## Exercise instructions
The listing, minus its pictures, is to be given again exactly.

## Information given
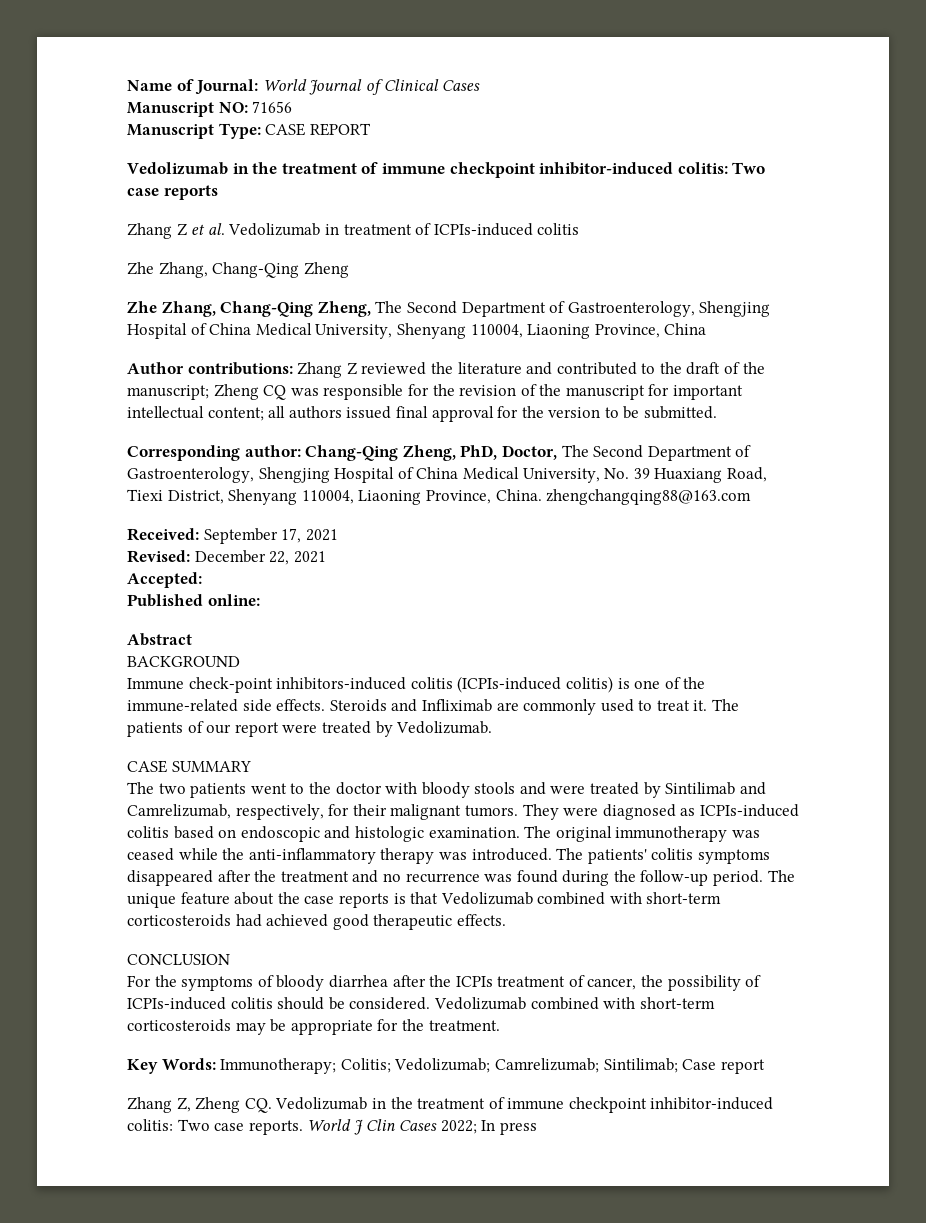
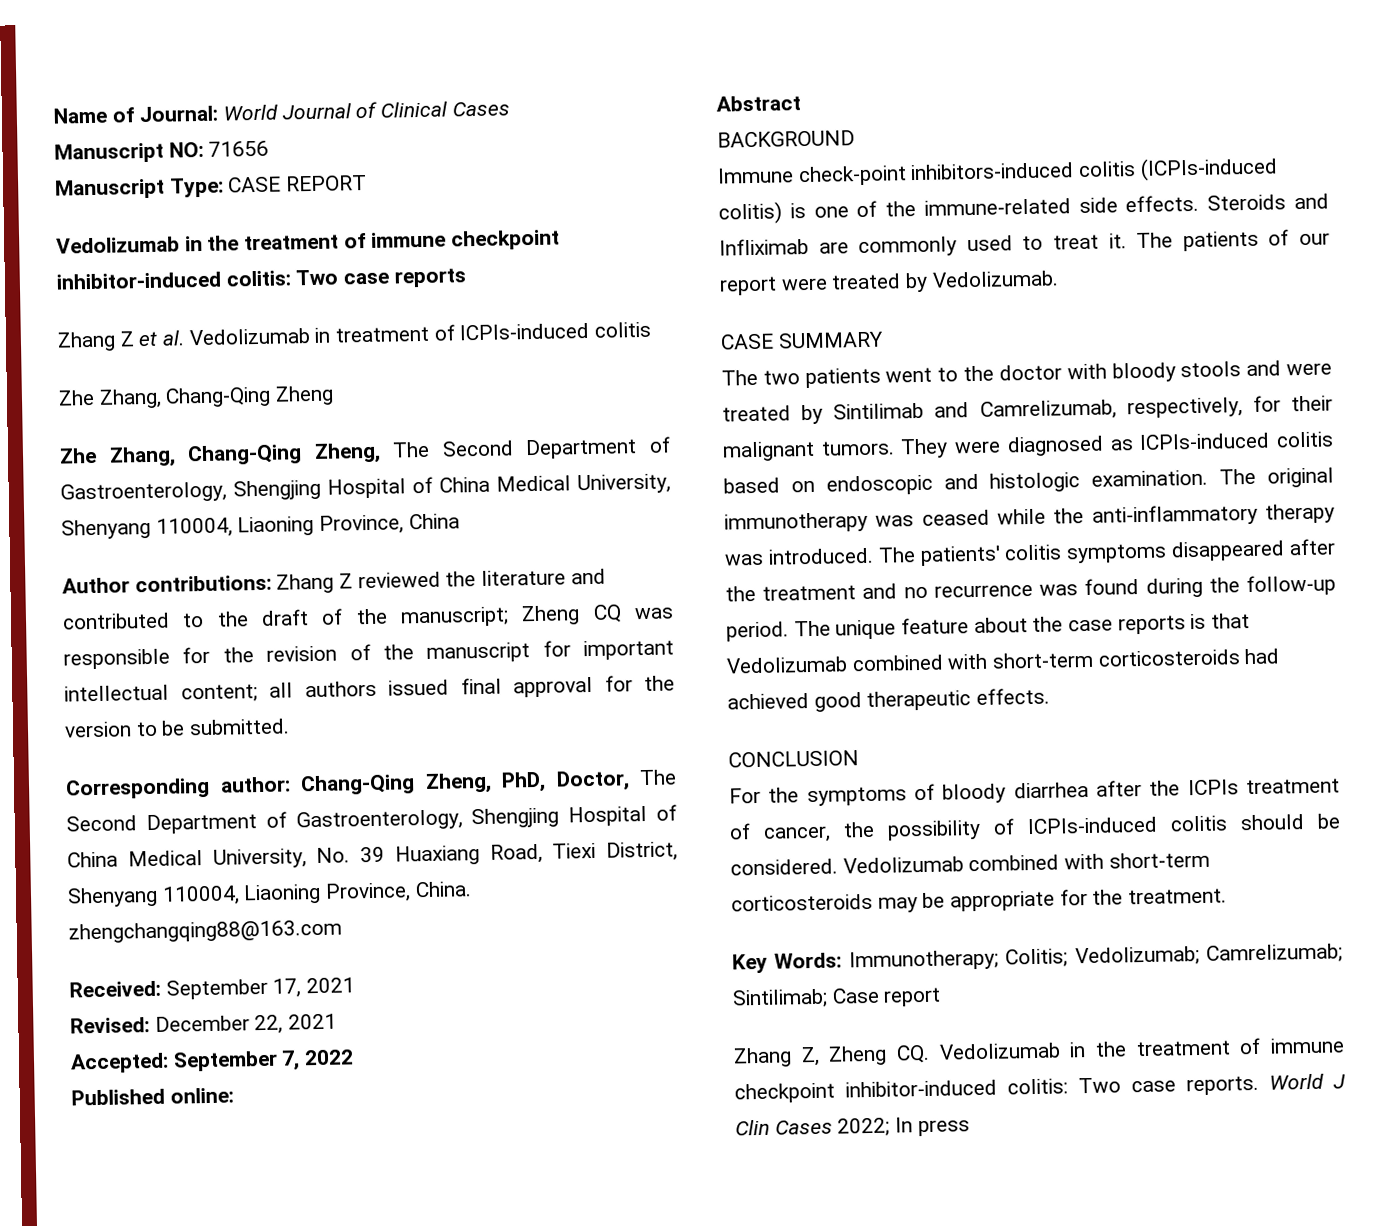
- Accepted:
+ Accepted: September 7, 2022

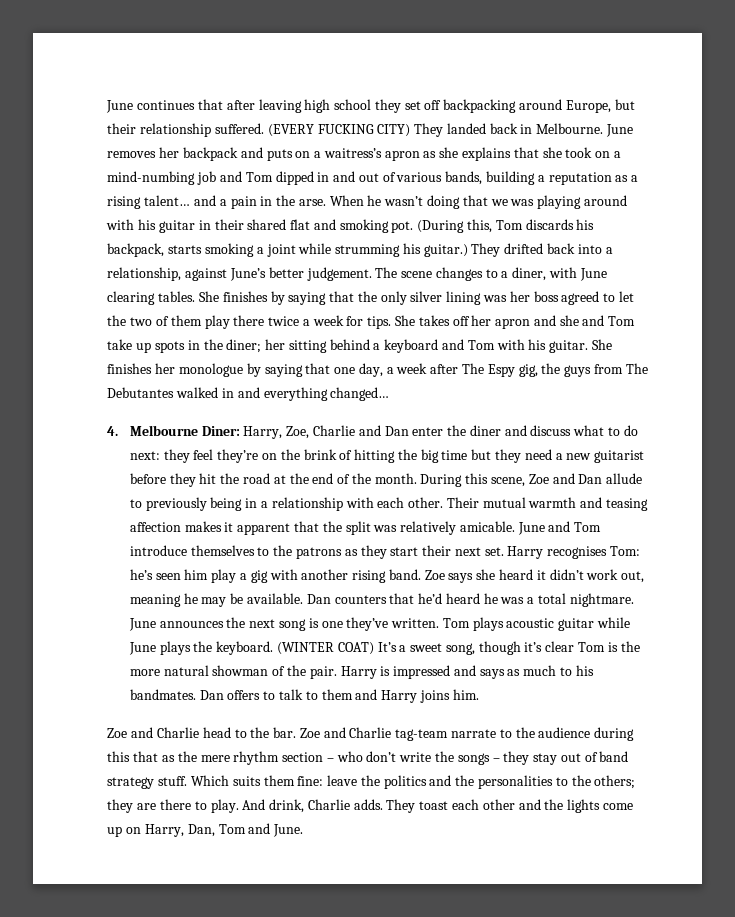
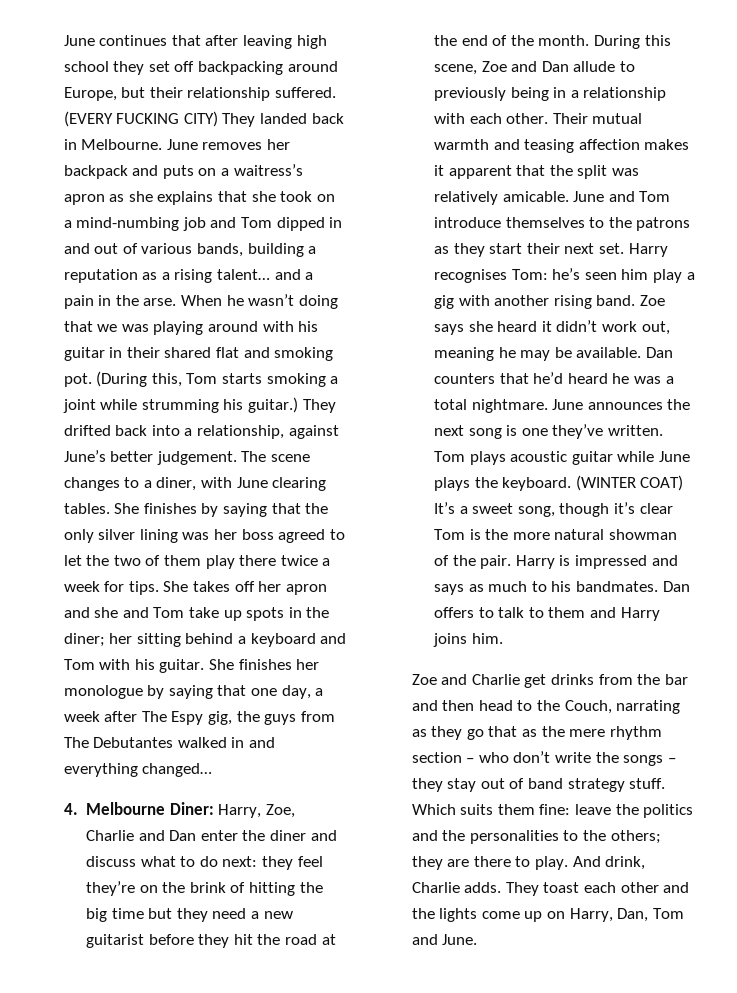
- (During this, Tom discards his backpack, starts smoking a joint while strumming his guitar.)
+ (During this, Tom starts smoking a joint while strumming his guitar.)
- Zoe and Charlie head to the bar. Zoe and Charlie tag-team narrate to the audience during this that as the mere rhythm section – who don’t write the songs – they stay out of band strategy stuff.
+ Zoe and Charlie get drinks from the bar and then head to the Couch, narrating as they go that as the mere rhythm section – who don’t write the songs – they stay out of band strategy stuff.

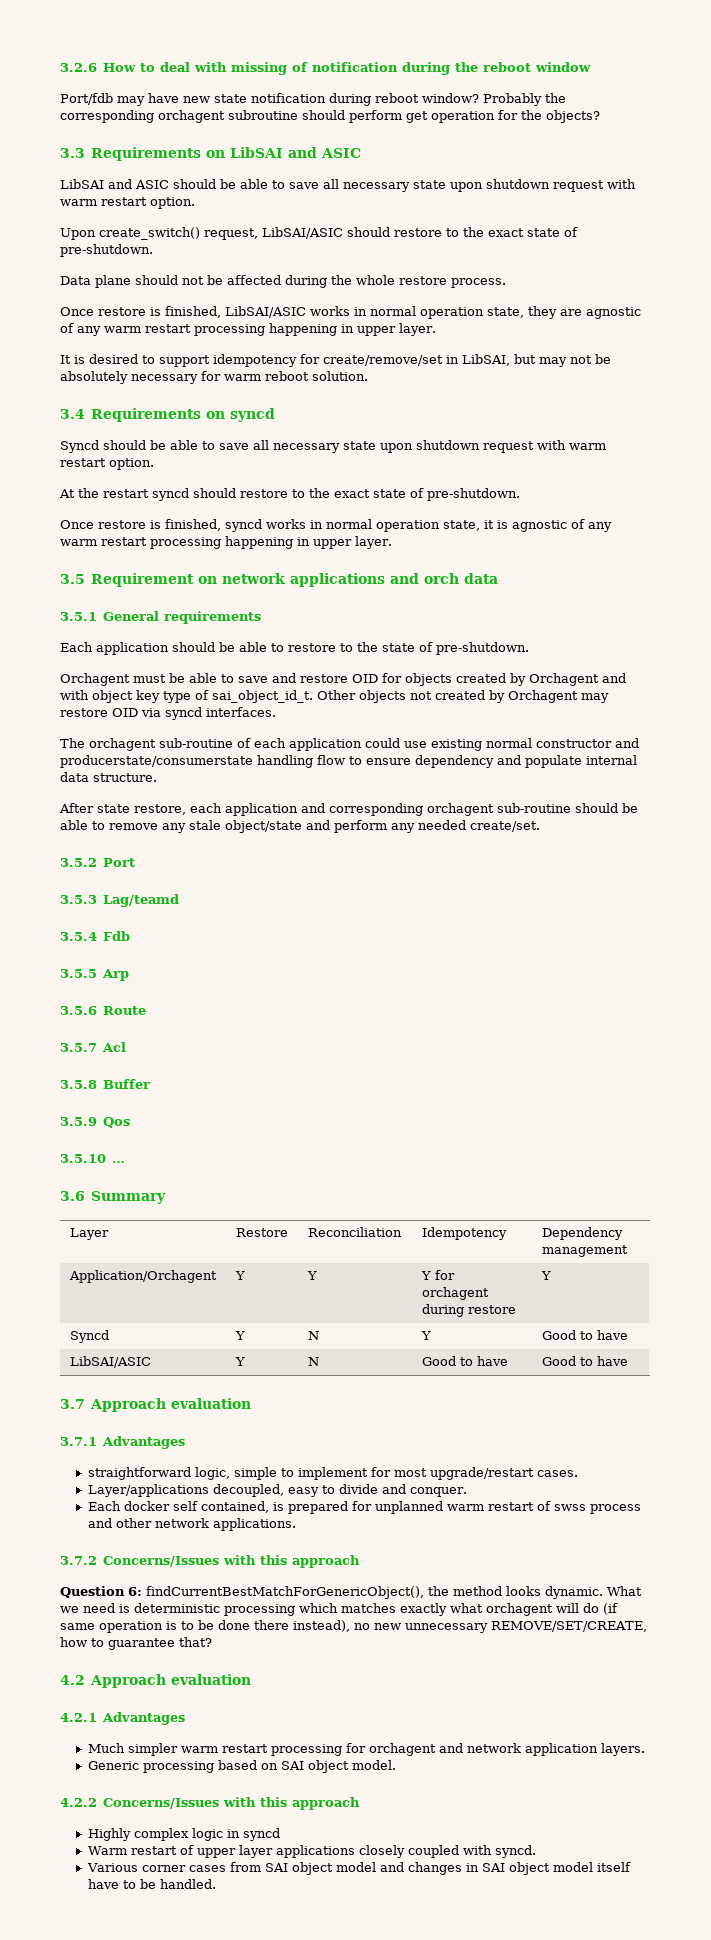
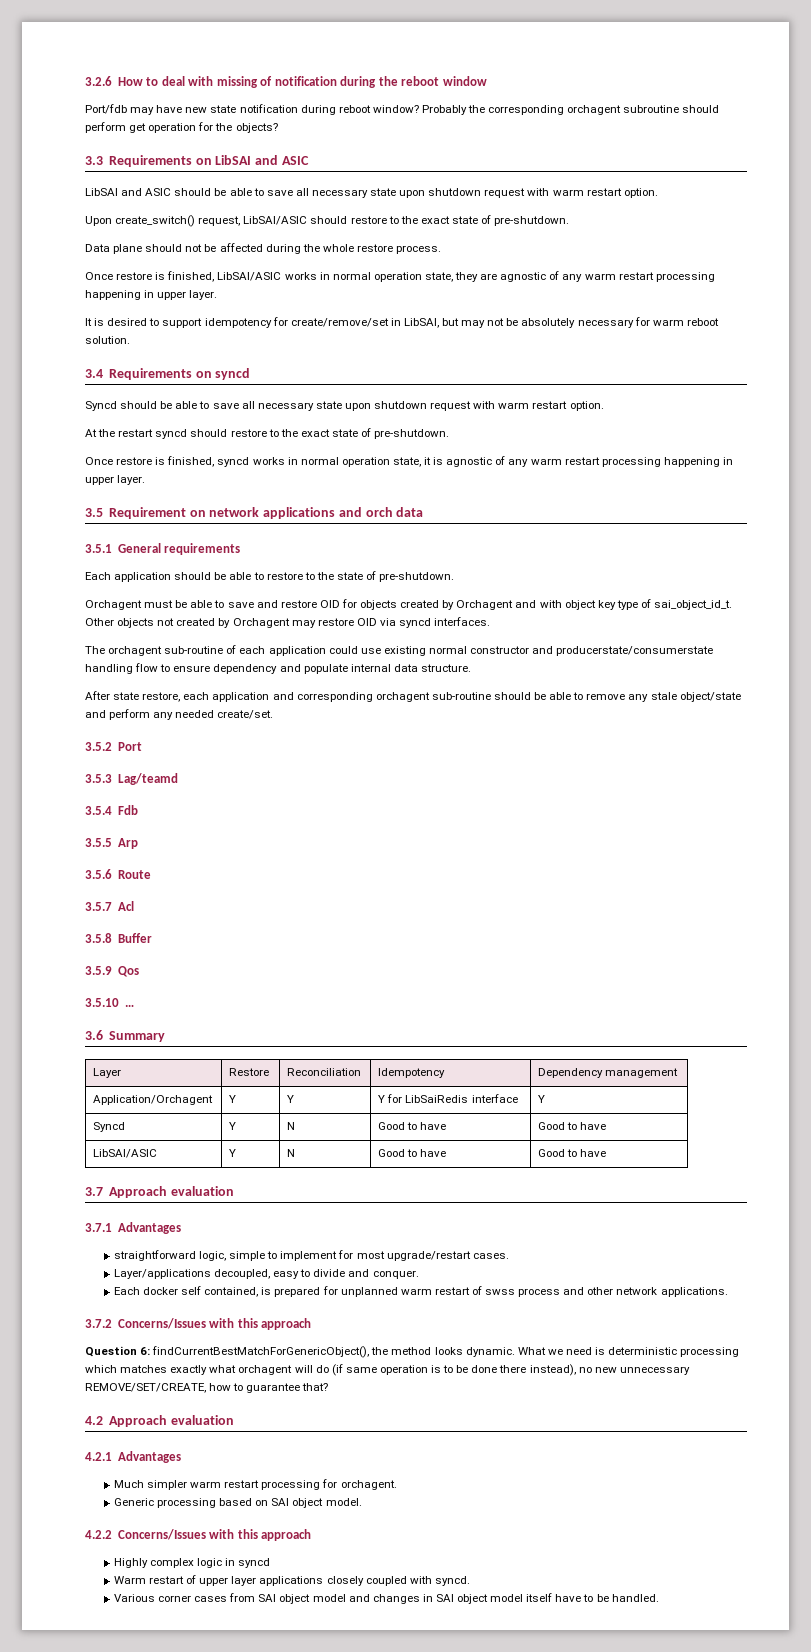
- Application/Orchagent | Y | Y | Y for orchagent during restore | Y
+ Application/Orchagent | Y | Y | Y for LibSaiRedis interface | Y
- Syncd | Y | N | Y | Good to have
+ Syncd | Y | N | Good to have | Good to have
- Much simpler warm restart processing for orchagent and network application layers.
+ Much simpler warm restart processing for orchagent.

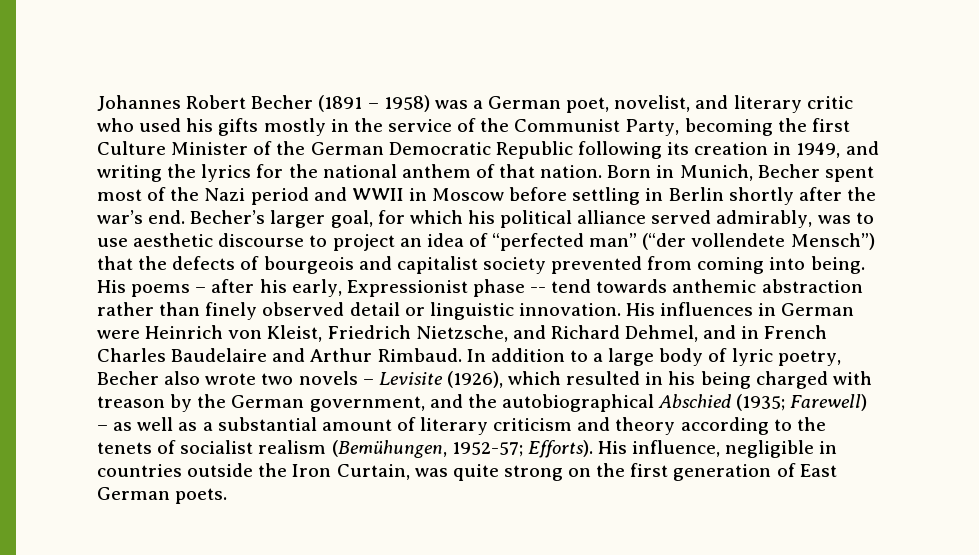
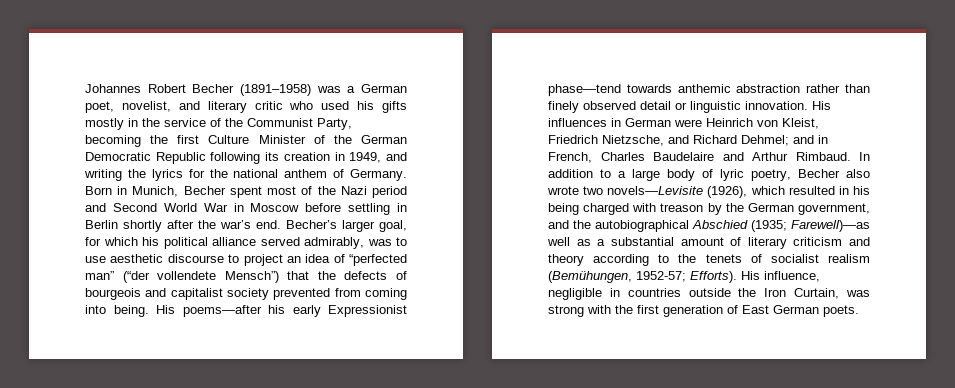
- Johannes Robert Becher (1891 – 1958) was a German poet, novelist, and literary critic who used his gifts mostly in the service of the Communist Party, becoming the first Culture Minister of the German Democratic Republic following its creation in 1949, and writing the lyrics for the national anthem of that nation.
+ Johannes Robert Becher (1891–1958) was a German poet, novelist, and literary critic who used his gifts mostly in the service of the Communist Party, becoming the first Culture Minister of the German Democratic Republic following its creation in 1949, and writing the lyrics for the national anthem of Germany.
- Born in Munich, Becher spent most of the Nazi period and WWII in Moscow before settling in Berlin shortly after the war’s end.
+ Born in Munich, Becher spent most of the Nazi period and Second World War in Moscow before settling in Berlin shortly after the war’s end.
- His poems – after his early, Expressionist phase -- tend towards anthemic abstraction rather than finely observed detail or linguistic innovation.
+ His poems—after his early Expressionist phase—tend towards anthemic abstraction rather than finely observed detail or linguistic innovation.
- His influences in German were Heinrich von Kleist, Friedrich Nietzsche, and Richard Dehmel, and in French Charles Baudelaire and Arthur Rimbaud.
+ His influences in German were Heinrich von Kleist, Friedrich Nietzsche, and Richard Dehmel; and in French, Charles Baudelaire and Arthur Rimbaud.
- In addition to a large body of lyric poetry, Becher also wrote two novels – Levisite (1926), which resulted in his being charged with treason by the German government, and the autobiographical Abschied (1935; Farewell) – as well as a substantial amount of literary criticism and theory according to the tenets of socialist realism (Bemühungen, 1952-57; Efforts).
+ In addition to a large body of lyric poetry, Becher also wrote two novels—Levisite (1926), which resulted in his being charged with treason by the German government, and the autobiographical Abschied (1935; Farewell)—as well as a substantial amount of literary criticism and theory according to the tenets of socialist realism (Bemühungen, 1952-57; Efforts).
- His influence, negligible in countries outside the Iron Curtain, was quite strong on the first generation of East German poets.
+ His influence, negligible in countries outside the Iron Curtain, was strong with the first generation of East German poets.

## Solution to this task
- Accepted:
+ Accepted: September 7, 2022

- (During this, Tom discards his backpack, starts smoking a joint while strumming his guitar.)
+ (During this, Tom starts smoking a joint while strumming his guitar.)
- Zoe and Charlie head to the bar. Zoe and Charlie tag-team narrate to the audience during this that as the mere rhythm section – who don’t write the songs – they stay out of band strategy stuff.
+ Zoe and Charlie get drinks from the bar and then head to the Couch, narrating as they go that as the mere rhythm section – who don’t write the songs – they stay out of band strategy stuff.

- Application/Orchagent | Y | Y | Y for orchagent during restore | Y
+ Application/Orchagent | Y | Y | Y for LibSaiRedis interface | Y
- Syncd | Y | N | Y | Good to have
+ Syncd | Y | N | Good to have | Good to have
- Much simpler warm restart processing for orchagent and network application layers.
+ Much simpler warm restart processing for orchagent.

- Johannes Robert Becher (1891 – 1958) was a German poet, novelist, and literary critic who used his gifts mostly in the service of the Communist Party, becoming the first Culture Minister of the German Democratic Republic following its creation in 1949, and writing the lyrics for the national anthem of that nation.
+ Johannes Robert Becher (1891–1958) was a German poet, novelist, and literary critic who used his gifts mostly in the service of the Communist Party, becoming the first Culture Minister of the German Democratic Republic following its creation in 1949, and writing the lyrics for the national anthem of Germany.
- Born in Munich, Becher spent most of the Nazi period and WWII in Moscow before settling in Berlin shortly after the war’s end.
+ Born in Munich, Becher spent most of the Nazi period and Second World War in Moscow before settling in Berlin shortly after the war’s end.
- His poems – after his early, Expressionist phase -- tend towards anthemic abstraction rather than finely observed detail or linguistic innovation.
+ His poems—after his early Expressionist phase—tend towards anthemic abstraction rather than finely observed detail or linguistic innovation.
- His influences in German were Heinrich von Kleist, Friedrich Nietzsche, and Richard Dehmel, and in French Charles Baudelaire and Arthur Rimbaud.
+ His influences in German were Heinrich von Kleist, Friedrich Nietzsche, and Richard Dehmel; and in French, Charles Baudelaire and Arthur Rimbaud.
- In addition to a large body of lyric poetry, Becher also wrote two novels – Levisite (1926), which resulted in his being charged with treason by the German government, and the autobiographical Abschied (1935; Farewell) – as well as a substantial amount of literary criticism and theory according to the tenets of socialist realism (Bemühungen, 1952-57; Efforts).
+ In addition to a large body of lyric poetry, Becher also wrote two novels—Levisite (1926), which resulted in his being charged with treason by the German government, and the autobiographical Abschied (1935; Farewell)—as well as a substantial amount of literary criticism and theory according to the tenets of socialist realism (Bemühungen, 1952-57; Efforts).
- His influence, negligible in countries outside the Iron Curtain, was quite strong on the first generation of East German poets.
+ His influence, negligible in countries outside the Iron Curtain, was strong with the first generation of East German poets.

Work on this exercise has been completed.